The dictionary definition of “patience” is : “The capacity to accept or tolerate delay, trouble, or suffering without getting angry or upset.” 

And I would add to that definition this amendment: “...And the adaptability to learn to trust our active and present God to have our lives firmly in his hands, both in the present and in the future.”

Hopkins’ last two lines of that poem speak to “Peace” as a person: “He comes with work to do, he does not come to coo,/ He comes to brood and sit.”

The image is of a bird patiently enduring something uncomfortable and long, trusting in the final result. She doesn’t just sit sweetly on a limb and sing; she sits actively on a batch of eggs and lends warmth and protection until they hatch. Singing looks like something happening. Sitting looks the opposite.

Jesus says “my peace I give you...let not your hearts be troubled (nor) afraid.” In our activity, our peace is being formed in our deepest places to “hatch” as an active and healthy “patience exquisite”, knowing the brinded confusion of our living will serve God.
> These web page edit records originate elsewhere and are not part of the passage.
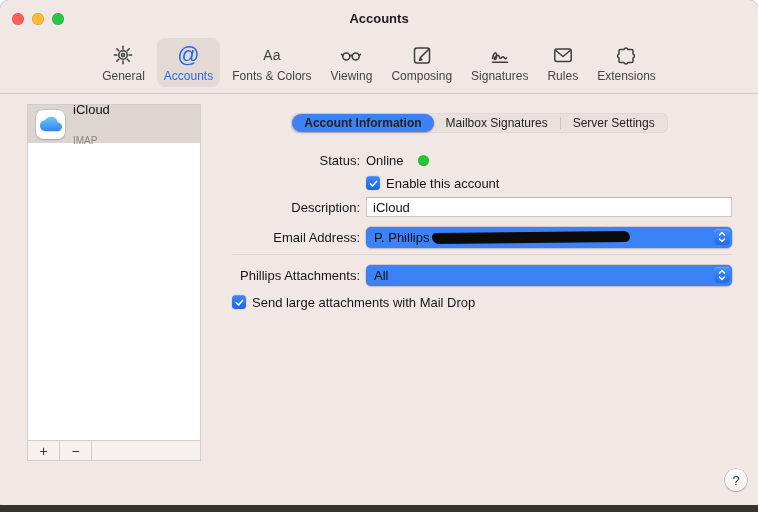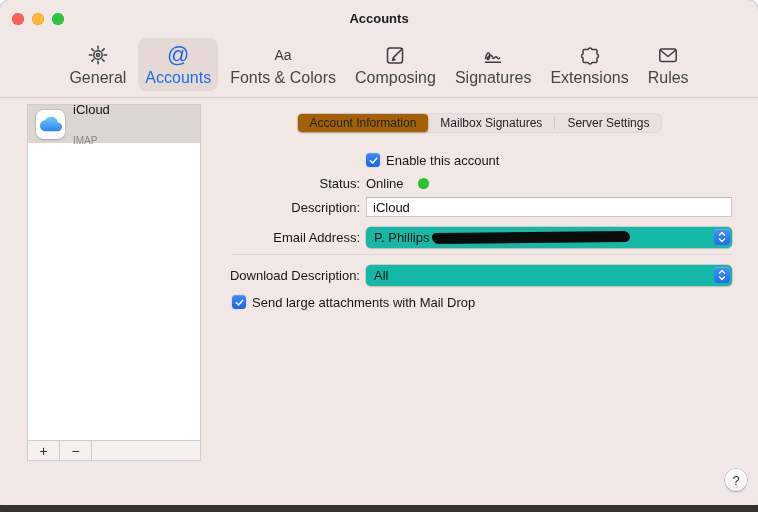--- a/index.html
+++ b/index.html
@@ -39,21 +39,21 @@
   .tb-item{
     display:flex; flex-direction:column; align-items:center;
     gap:2px; padding:5px 7px 4px 7px; border-radius:8px;
     color:#3e3e3e; min-width:44px;
   }
   .tb-item.selected{ background:#e5d9d5; color:#1f6ce8; }
   .tb-item.selected .tb-label{ color:#1f6ce8; }
   .tb-icon{ height:24px; display:flex; align-items:center; justify-content:center; }
   .tb-icon svg{ width:24px; height:24px; stroke:currentColor; fill:none;
     stroke-width:1.5; stroke-linecap:round; stroke-linejoin:round; }
-  .tb-label{ font-size:16px; color:#454545; white-space:nowrap; }
+  .tb-label{ font-size:12px; color:#454545; white-space:nowrap; }
   .glyph-at{ font-size:22px; line-height:24px; font-weight:400; }
   .glyph-aa{ font-size:14px; line-height:24px; }
   
   .sidebar{
     position:absolute; left:27px; top:104px; width:174px; height:357px;
     background:#ffffff; border:1px solid #d5ccc9;
   }
   .account-row{
     height:38px; display:flex; align-items:center; gap:8px; padding:0 8px;
   }
@@ -78,22 +78,23 @@
   
   .main{ position:absolute; left:201px; right:0; top:91px; bottom:0; }
   .tabs-wrap{ display:flex; justify-content:center; margin-top:22px; }
   .tabs{
     display:inline-flex; align-items:center; background:#eae0dd;
     border-radius:7px; padding:1px; font-size:12px;
     box-shadow: inset 0 0 0 0.5px rgba(0,0,0,0.07);
   }
   .tab{ padding:2px 12px; color:#232323; white-space:nowrap; }
   .tab.selected{
-    background:#a16207; border-radius:4px;
+    background:#3b82f6; border-radius:9px;
     box-shadow:0 0 0 0.5px rgba(0,0,0,0.12), 0 1px 2.5px rgba(0,0,0,0.22);
+    font-weight:bold;
   }
   .tab-divider{ width:1px; height:12px; background:#cdc3c0; }
   
   .form{ margin:17px 0 0 21px; width:510px; font-size:13px; color:#161616; }
   .frow{ display:flex; align-items:center; }
   .flabel{ width:144px; flex:none; text-align:right; padding-right:6px; white-space:nowrap; }
   .fcontrol{ flex:1; display:flex; align-items:center; position:relative; }
   .mb3{ margin-bottom:3px; } .mb4{ margin-bottom:8px; } .mb6{ margin-bottom:6px; }
   .h20{ height:20px; } .h22{ height:22px; }
   .cbox{
@@ -108,21 +109,21 @@
     width:11px; height:11px; border-radius:50%; background:#28c732;
     margin-left:14px;
     box-shadow: inset 0 -1px 2px rgba(0,0,0,0.15);
   }
   .tfield{
     flex:1; height:20px; background:#fff; border:1px solid #cfc6c3;
     border-top-color:#bfb5b2; padding:0 6px; font-size:13px; color:#111;
     font-family:"Liberation Sans", sans-serif; border-radius:1px;
   }
   .popup{
-    flex:1; height:21px; background:#14b8a6; border-radius:5px;
+    flex:1; height:21px; background:#3b82f6; border-radius:5px;
     box-shadow:0 0 0 0.5px rgba(0,0,0,0.2), 0 0.5px 2px rgba(0,0,0,0.12);
     display:flex; align-items:center; padding:0 24px 0 8px; position:relative;
   }
   .popup-text{ font-size:13px; color:#101010; white-space:nowrap; }
   .redaction{
     height:11px; width:198px; margin-left:3px; background:#0b0b0b;
     border-radius:6px 9px 7px 10px; transform:rotate(-0.6deg); flex:none;
   }
   .stepper{
     position:absolute; right:2.5px; top:2.5px; width:16px; height:16px;
@@ -174,20 +175,30 @@
       <div class="tb-icon glyph-at">@</div>
       <div class="tb-label">Accounts</div>
     </div>
 
 
     <div class="tb-item">
       <div class="tb-icon glyph-aa">Aa</div>
       <div class="tb-label">Fonts &amp; Colors</div>
     </div>
 
+    <div class="tb-item">
+      <div class="tb-icon">
+        <svg viewBox="0 0 24 24">
+          <circle cx="7.3" cy="13.6" r="3.5"></circle>
+            <circle cx="16.7" cy="13.6" r="3.5"></circle>
+          <path d="M10.8 12.9q1.2-1.3 2.4 0M3.8 12.4l-1.3-1M20.2 12.4l1.3-1"></path>
+        </svg>
+      </div>
+      <div class="tb-label">Viewing</div>
+    </div>
 
     <div class="tb-item">
       <div class="tb-icon">
         <svg viewBox="0 0 24 24">
           <rect x="4.5" y="5" width="15" height="15" rx="2.5"></rect>
           <path d="M10.6 14.4L19.3 5.7M10.2 15l-.7 2.4 2.4-.7z"></path>
         </svg>
       </div>
       <div class="tb-label">Composing</div>
     </div>
@@ -198,34 +209,34 @@
           <path d="M4.5 15.5C5.5 9.5 8 8.5 8.5 11.5 9 14.5 8 16.5 6.8 16.5c-1 0-.6-2.5 1.4-3.7 1.8-1 2.8-.3 3.3 1.4.4 1.4 1.3 1.6 2.3.4 1-1.2 2-1 2.4.2.4 1.2 1.4 1.2 2.4.1"></path>
           <path d="M4.5 19.2h15"></path>
         </svg>
       </div>
       <div class="tb-label">Signatures</div>
     </div>
 
     <div class="tb-item">
       <div class="tb-icon">
         <svg viewBox="0 0 24 24">
-          <path d="M10 6.5a2.1 2.1 0 0 1 4 0L17.8 6.5Q19 6.5 19 7.7L19 11a2.1 2.1 0 0 1 0 4L19 18.3Q19 19.5 17.8 19.5L14 19.5a2.1 2.1 0 0 1-4 0L6.2 19.5Q5 19.5 5 18.3L5 15a2.1 2.1 0 0 1 0-4L5 7.7Q5 6.5 6.2 6.5Z"></path>
-        </svg>
-      </div>
-      <div class="tb-label">Extensions</div>
-    </div>
-
-    <div class="tb-item">
-      <div class="tb-icon">
-        <svg viewBox="0 0 24 24">
           <rect x="3.8" y="6" width="16.4" height="12.5" rx="2"></rect>
           <path d="M4.5 7.2L12 13.5l7.5-6.3"></path>
         </svg>
       </div>
       <div class="tb-label">Rules</div>
+    </div>
+
+    <div class="tb-item">
+      <div class="tb-icon">
+        <svg viewBox="0 0 24 24">
+          <path d="M10 6.5a2.1 2.1 0 0 1 4 0L17.8 6.5Q19 6.5 19 7.7L19 11a2.1 2.1 0 0 1 0 4L19 18.3Q19 19.5 17.8 19.5L14 19.5a2.1 2.1 0 0 1-4 0L6.2 19.5Q5 19.5 5 18.3L5 15a2.1 2.1 0 0 1 0-4L5 7.7Q5 6.5 6.2 6.5Z"></path>
+        </svg>
+      </div>
+      <div class="tb-label">Extensions</div>
     </div>
 
 
   </div>
 
   <div class="sidebar">
     <div class="account-row selected">
       <div class="cloud-badge">
         <svg width="22" height="22" viewBox="0 0 24 24">
           <defs>
@@ -256,36 +267,36 @@
         <div class="tab selected">Account Information</div>
         <div class="tab">Mailbox Signatures</div>
         <div class="tab-divider"></div>
         <div class="tab">Server Settings</div>
       </div>
     </div>
 
     <div class="form">
 
       <div class="frow h20 mb3">
+        <div class="flabel">Status:</div>
+        <div class="fcontrol">
+          <span>Online</span>
+          <span class="dot"></span>
+        </div>
+      </div>
+
+      <div class="frow h20 mb3">
         <div class="flabel"></div>
         <div class="fcontrol">
           <span class="cbox">
             <svg viewBox="0 0 12 12">
                 <path d="M2.5 6.2L5 8.7 9.5 3.5" stroke="#fff" stroke-width="1.6" fill="none" stroke-linecap="round" stroke-linejoin="round"></path>
               </svg>
           </span>
           <span>Enable this account</span>
-        </div>
-      </div>
-
-      <div class="frow h20 mb3">
-        <div class="flabel">Status:</div>
-        <div class="fcontrol">
-          <span>Online</span>
-          <span class="dot"></span>
         </div>
       </div>
 
       <div class="frow h22 mb4">
         <div class="flabel">Description:</div>
         <div class="fcontrol">
           <input class="tfield" type="text" value="iCloud" style="">
         </div>
       </div>
 
@@ -301,21 +312,21 @@
                   <path d="M2.5 9L5 11.5 7.5 9"></path>
                 </svg>
             </span>
           </div>
         </div>
       </div>
 
       <div class="form-divider"></div>
 
       <div class="frow h22 mb6">
-        <div class="flabel">Download Description:</div>
+        <div class="flabel">Phillips Attachments:</div>
         <div class="fcontrol">
           <div class="popup">
             <span class="popup-text">All</span>
             <span class="stepper">
               <svg viewBox="0 0 10 14">
                   <path d="M2.5 5L5 2.5 7.5 5"></path>
                   <path d="M2.5 9L5 11.5 7.5 9"></path>
                 </svg>
             </span>
           </div>

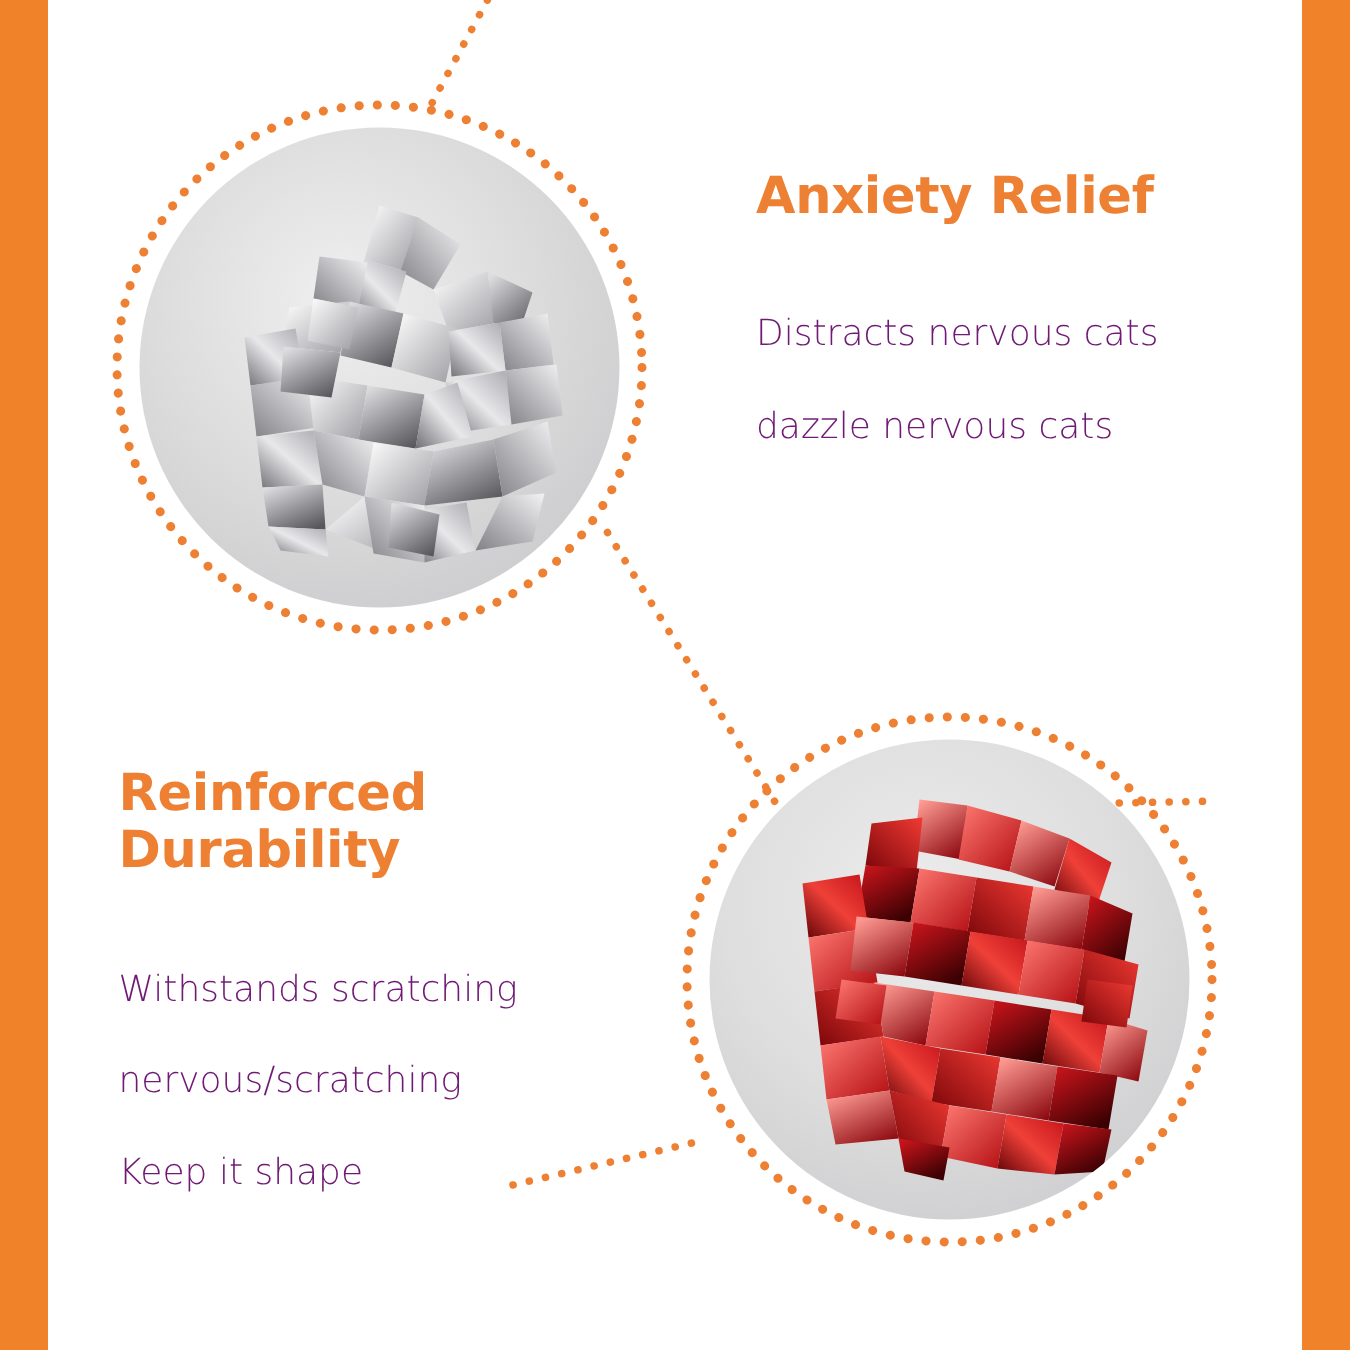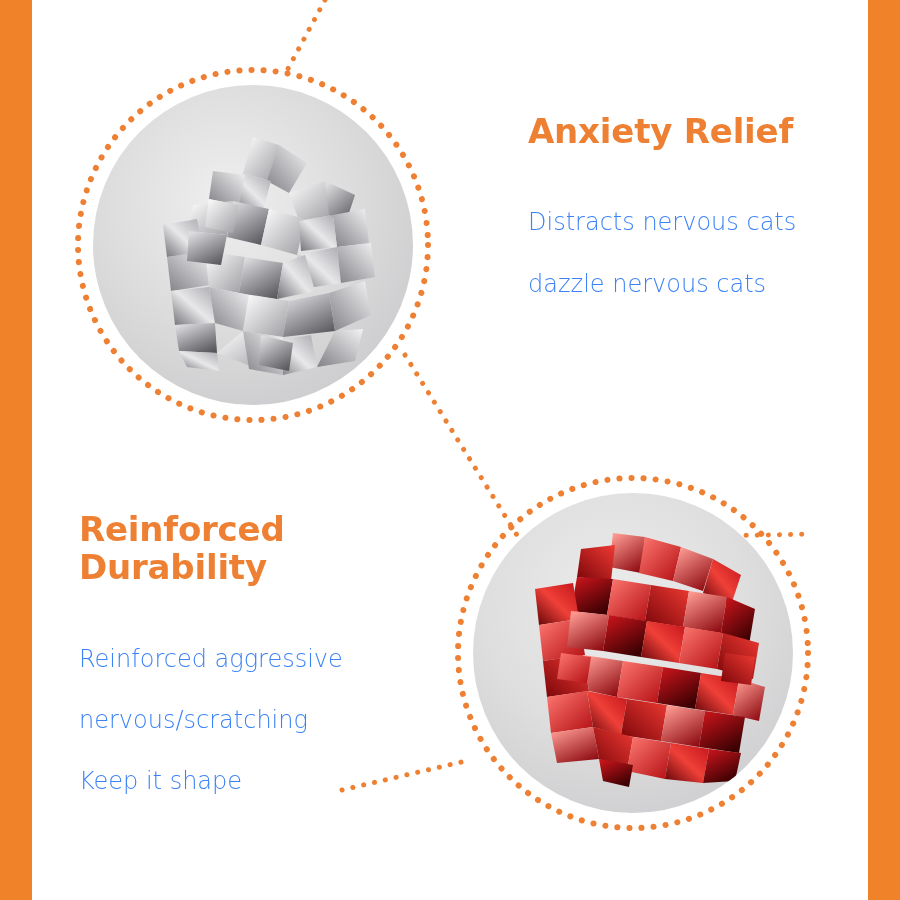--- a/index.html
+++ b/index.html
@@ -76,21 +76,21 @@
   .feature-title {
     color: #EE8033;
     font-weight: bold;
     font-size: 34px;
     line-height: 1.13;
     letter-spacing: -0.2px;
     margin: 0 0 26px 0;
     white-space: pre-line;
   }
   .feature-body {
-    color: #3b82f6;
+    color: #701a75;
     font-size: 24px;
     line-height: 1.28;
     margin: 0;
     white-space: pre-line;
     font-weight: 300;
   }
   .feature-body span { display: block; }
 </style>
 </head>
 <body>
@@ -167,21 +167,21 @@
           <polygon points="86,266 124,268 126,286 94,282" fill="url(#sg3)"></polygon>
           <polygon points="96,146 134,150 128,180 94,176" fill="url(#sg4)"></polygon>
           <polygon points="206,136 240,130 244,162 208,166" fill="url(#sg3)"></polygon>
           <polygon points="116,114 146,120 140,148 112,142" fill="url(#sg1)"></polygon>
           <polygon points="168,250 200,258 196,286 166,280" fill="url(#sg4)"></polygon>
         </g>
       </svg>
     </div>
   </div>
 
-  <div class="text-block" style="left:528px; top:112px; width:330px;">
+  <div class="text-block" style="left:504px; top:112px; width:330px;">
     <h2 class="feature-title">Anxiety Relief</h2>
     <p class="feature-body">
       <span>Distracts nervous cats</span>
       <span>dazzle nervous cats</span>
     </p>
   </div>
 
   <div class="photo-badge" style="left:454px; top:474px; width:358px; height:358px;">
 
     <svg class="dot-ring" viewBox="0 0 358 358" xmlns="http://www.w3.org/2000/svg">
@@ -252,19 +252,19 @@
           <polygon points="252,160 282,164 278,192 248,188" fill="url(#rg2)"></polygon>
         </g>
       </svg>
     </div>
   </div>
 
   <div class="text-block" style="left:79px; top:510px; width:360px;">
     <h2 class="feature-title">Reinforced
 Durability</h2>
     <p class="feature-body">
-      <span>Reinforced aggressive</span>
+      <span>Withstands scratching</span>
       <span>nervous/scratching</span>
       <span>Keep it shape</span>
     </p>
   </div>
 
 </div>
 
 </body></html>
I am consoled not only by Hopkins’ poetry, but by his life. If you add up the number of his days and the accomplishments of his activities, it’s a pretty pitiful little package. But the results of his understanding of the obscure gifts he was given by God to serve Him, even so very few of them, is a huge gift to the world and a testimony to God’s grace. “Stipples on trout”, and praises to the God who thought up such a wild thing as “stipples”.

I conclude with my favorite Hopkins line, the last one of “Pied Beauty”, which always moves me to celebration: “He (God) fathers-forth whose beauty is past change:/ Praise him.”

Jim Leonard

Jim serves Cornerstone through pastoral care and by overseeing internal ministries and administration.